With its backstop that looks two stories high, the 10th green is a Punchbowl for mythical titans. A ball placed on the very back edge of the green will roll some 40 yards back toward the front.

On every putting surface, a change in hole location could make any given hole half a stroke easier or tougher one day to the next.
Then there’s the short par-4 17th, home to America’s version of a meandering, multi-section, no-longer-existent green Alister MacKenzie built at a course near Sheffield, England called Sitwell Park. Landmand’s version is three-quarters of an acre, with some 10 feet of overall rise thanks to two enormous main slopes: one at the very front of the green and one just beyond the midway point. Interspersed within its perimeter are various terraces and fingers where a dozen or more distinctly different hole location zones sit. Accounting for the various tee positions, wind directions and hole locations, there are hundreds of ways the hole could play on a given day.
This embrace of multi-faceted setup possibilities and wild swings in how a single hole can play puts Landmand squarely within golf course design’s exciting recent trend toward destination courses with spacious fairways and large greens that reward golfers who plan their route from tee to cup strategically and are ready to adapt when something goes wrong. It has roots in acclaimed – and occasionally maligned – modern courses like Tobacco Road, Streamsong Black, Mammoth Dunes, Gamble Sands and even recent U.S. Open hosts Erin Hills and Chambers Bay. But it has its own feel and flair, too.

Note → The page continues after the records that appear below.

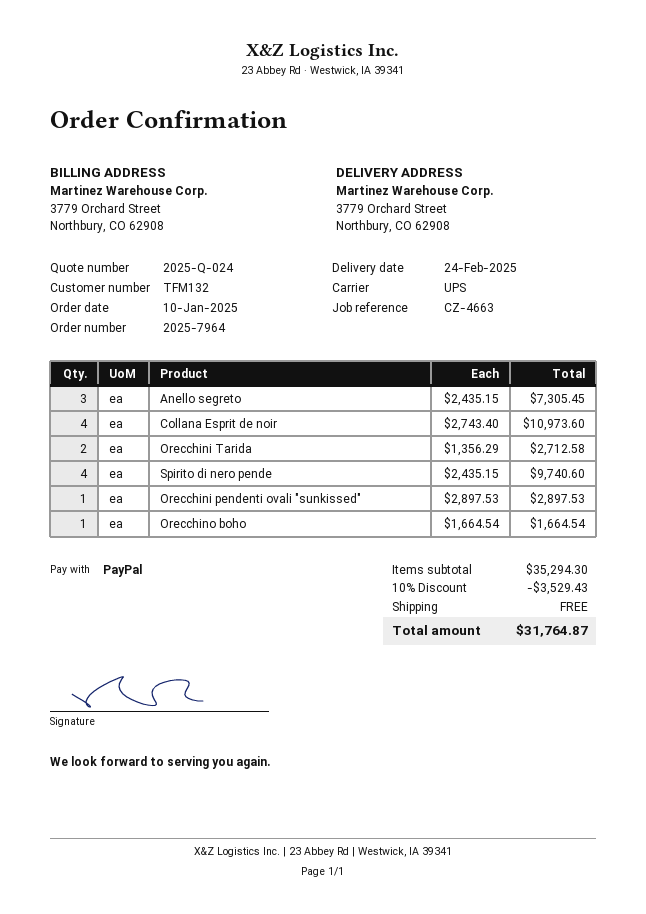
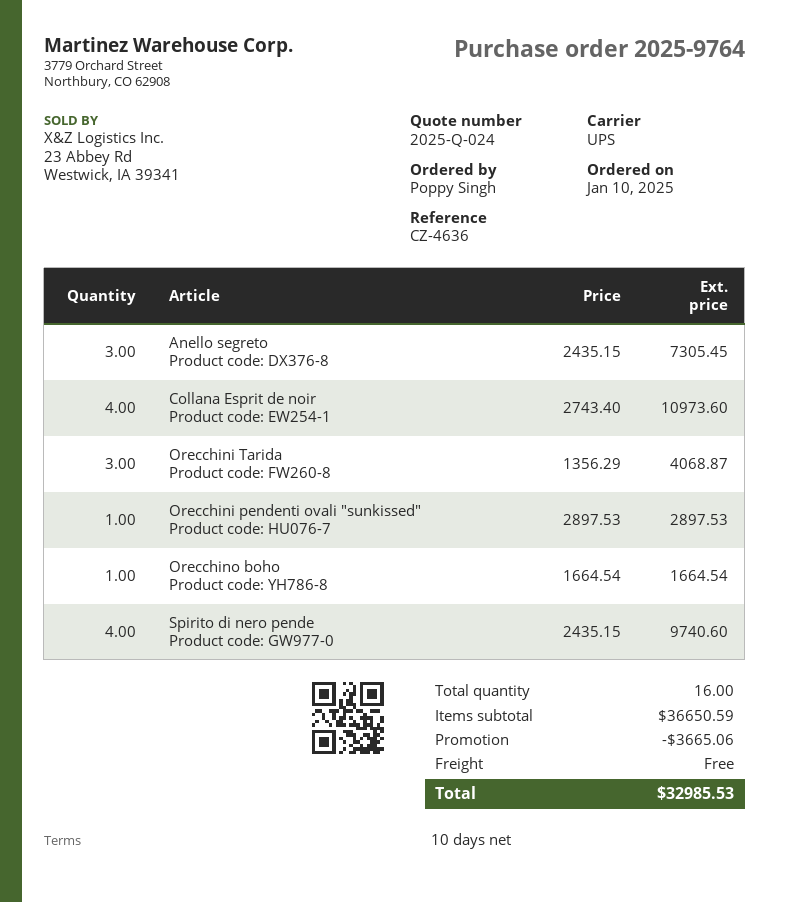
order number: 2025-7964 -> 2025-9764
reference: CZ-4663 -> CZ-4636
Orecchini Tarida: 2 x 1356.29 = 2712.58 -> 3 x 1356.29 = 4068.87
subtotal: 35294.30 -> 36650.59
discount: 3529.43 -> 3665.06
total: 31764.87 -> 32985.53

Golfers from uber-traditional golf course mindsets who blow into town for a day and play Landmand once will likely not get it. Some may even hate it. But passionate opinions generally are evidence of excellence in golf course architecture. Golfers who take the time to get to know Landmand, understand the different set of rules that govern its design and answer its audacity with their own spirited sense of adventure will be rewarded for their open-mindedness with the desire to play it more and more.
Green fee: $150
Public tee times sold out through the end of the 2022 golf season. Times for 2023 will be available at LandmandGC.com.